Find and copy each line of the listing below that has the word "search" in it.

RECORD EXCERPTS:

····················

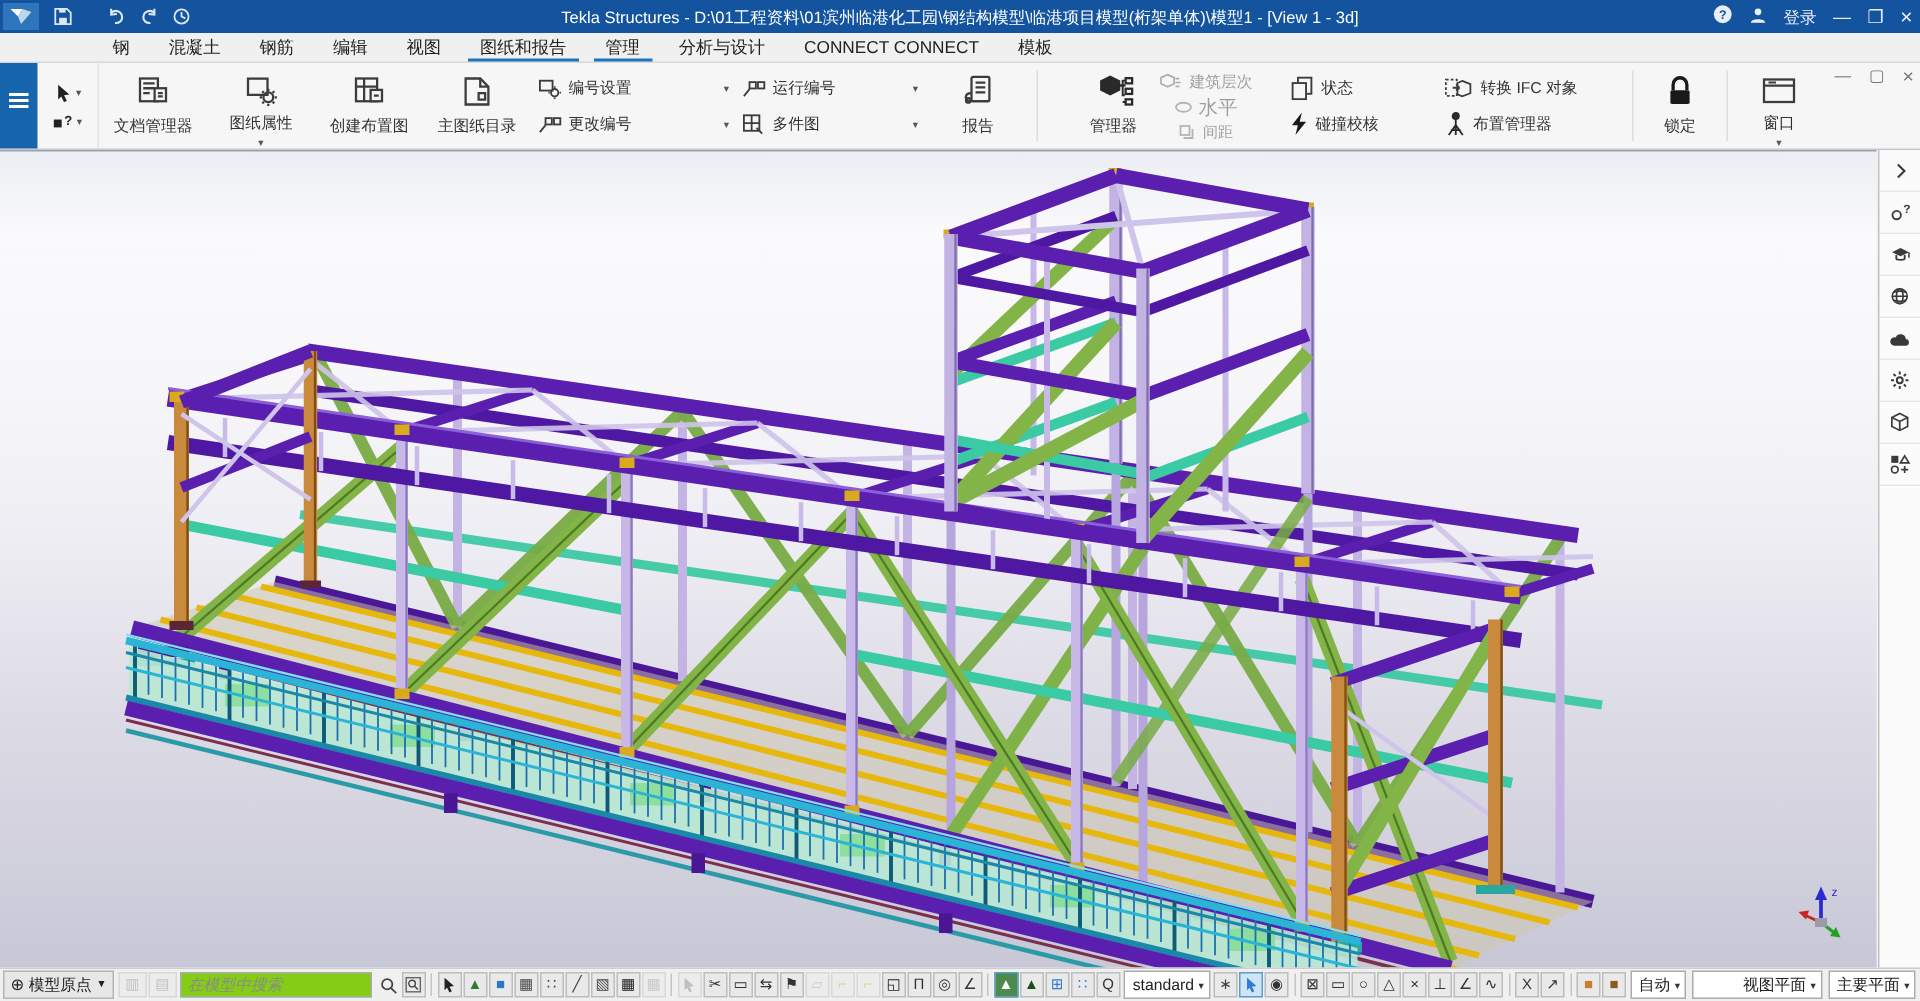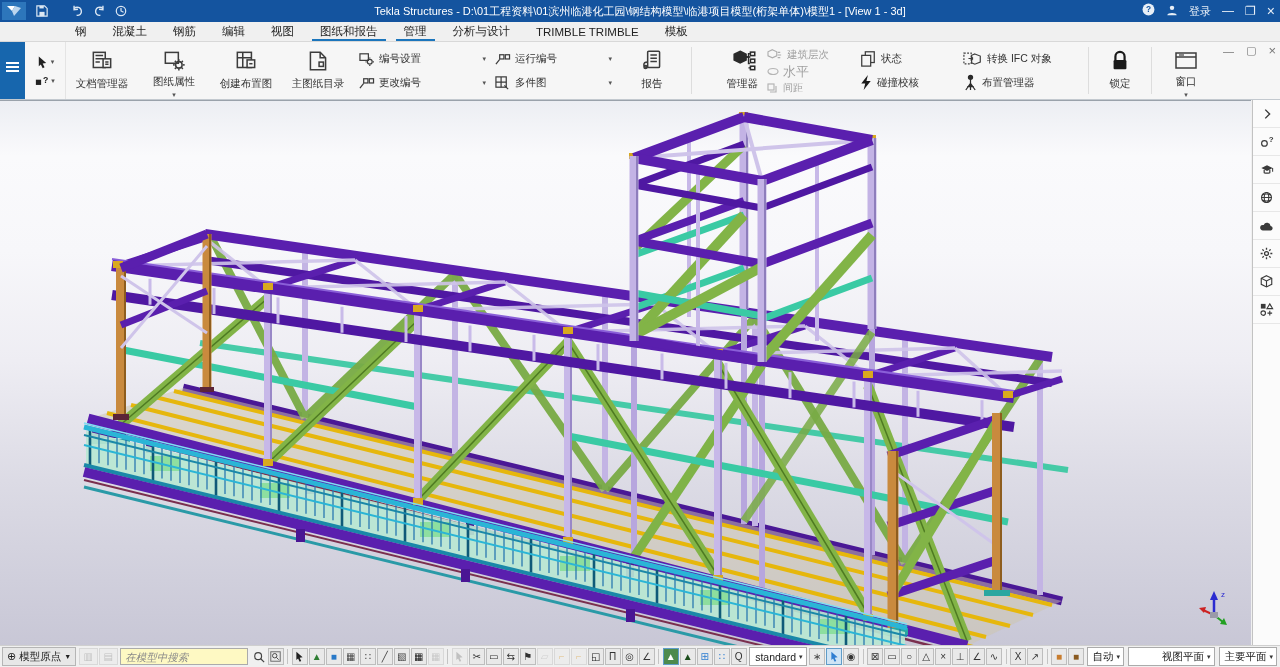--- a/index.html
+++ b/index.html
@@ -46,21 +46,21 @@
   .sb-btn{height:27px;border-bottom:1px solid #e7e7e7;display:flex;align-items:center;justify-content:center;color:#3a3a3a;cursor:default;}
   
   .statusbar{position:absolute;bottom:0;left:0;right:0;height:22px;background:#f0f0f0;border-top:1px solid #cfcfcf;display:flex;align-items:center;padding:0 2px;font-size:11px;white-space:nowrap;box-sizing:border-box;}
   .tb-origin{height:17px;border:1px solid #b5b5b5;background:#e7e7e7;display:inline-flex;align-items:center;gap:3px;padding:0 4px;font-size:10.5px;color:#222;margin-right:2px;}
   .tb-btn{width:16px;height:17px;border:1px solid #bdbdbd;background:#e9e9e9;display:inline-flex;align-items:center;justify-content:center;font-size:10px;line-height:1;margin:0 .5px;color:#333;box-sizing:border-box;cursor:default;flex:none;}
   .tb-btn.pressed{background:#cfe4f5;border-color:#5f9cc8;}
   .tb-btn.disabled{opacity:.45;}
   .tb-sel{height:17px;border:1px solid #ababab;background:#fff;display:inline-flex;align-items:center;font-size:10.5px;color:#222;padding:0 3px 0 5px;margin:0 2px;flex:none;}
   .tb-sel b{font-size:7px;margin-left:3px;font-weight:normal;color:#333;}
   .tb-sep{width:1px;height:15px;background:#c4c4c4;margin:0 3px;flex:none;}
-  .tb-search{width:118px;height:15px;border:1px solid #ababab;background:#fef9c3;font-size:10.5px;font-style:italic;color:#555;padding:0 4px;outline:none;margin:16px 2px;}
+  .tb-search{width:118px;height:15px;border:1px solid #ababab;background:#84cc16;font-size:10.5px;font-style:italic;color:#555;padding:0 4px;outline:none;margin:16px 2px;}
   .tb-search::placeholder{color:#8a8a8a;font-style:italic;}
   #main-tools{display:inline-flex;align-items:center;}
 </style>
 </head>
 <body>
 
 <div class="titlebar">
   <div class="logo-tile">
     <svg width="16" height="14" viewBox="0 0 16 14">
         <path d="M1 2 L9 2 L6 7 Z" fill="#ffffff"></path>
@@ -114,21 +114,21 @@
 <div class="menubar">
   <nav style="display:flex;align-items:stretch;">
       <span class="menu-item">钢</span>
       <span class="menu-item">混凝土</span>
       <span class="menu-item">钢筋</span>
       <span class="menu-item">编辑</span>
       <span class="menu-item">视图</span>
       <span class="menu-item active">图纸和报告</span>
       <span class="menu-item active">管理</span>
       <span class="menu-item">分析与设计</span>
-      <span class="menu-item">TRIMBLE TRIMBLE</span>
+      <span class="menu-item">CONNECT CONNECT</span>
       <span class="menu-item">模板</span>
     </nav>
 </div>
 
 <div class="ribbon">
   <div class="app-strip">
       <span class="burger"></span>
     </div>
   <div class="tool-col">
     <span class="tool-row">
@@ -251,21 +251,21 @@
           <path d="M13 8.3h2.2v-3h1.3M15.2 8.3h1M15.2 8.3v6h1.3" stroke-width="1.2"></path>
           <rect x="17" y="3.8" width="4" height="3.2"></rect>
           <rect x="17" y="10.3" width="4" height="3.2"></rect>
           <rect x="17" y="16.8" width="4" height="3.2"></rect>
           <path d="M13 8.3h4M15.2 18.4h1.8" stroke-width="1.2"></path>
         </svg>
       </span>
     <span>管理器</span>
   </div>
 
-  <div class="rcol disabled" style="min-width:74px;gap:1px;">
+  <div class="rcol disabled" style="min-width:74px;gap:1px;align-items:center;">
     <span class="rrow" style="height:17px;">
       <svg width="16" height="14" viewBox="0 0 18 16" fill="none" stroke="#555" stroke-width="1.3">
           <path d="M6 2 L11 4.3 V9 L6 11.3 L1 9 V4.3 Z"></path>
           <path d="M12 5h3M12 8h4M12 11h3"></path>
         </svg>
       <span>建筑层次</span>
     </span>
     <span class="rrow" style="height:15px;font-size:13px;">
       <svg width="12" height="9" viewBox="0 0 12 9">
           <ellipse cx="6" cy="4.5" rx="5" ry="3" fill="none" stroke="#666" stroke-width="1.2"></ellipse>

····················

ANSWER SPACE:
-  .tb-search{width:118px;height:15px;border:1px solid #ababab;background:#fef9c3;font-size:10.5px;font-style:italic;color:#555;padding:0 4px;outline:none;margin:16px 2px;}
+  .tb-search{width:118px;height:15px;border:1px solid #ababab;background:#84cc16;font-size:10.5px;font-style:italic;color:#555;padding:0 4px;outline:none;margin:16px 2px;}
   .tb-search::placeholder{color:#8a8a8a;font-style:italic;}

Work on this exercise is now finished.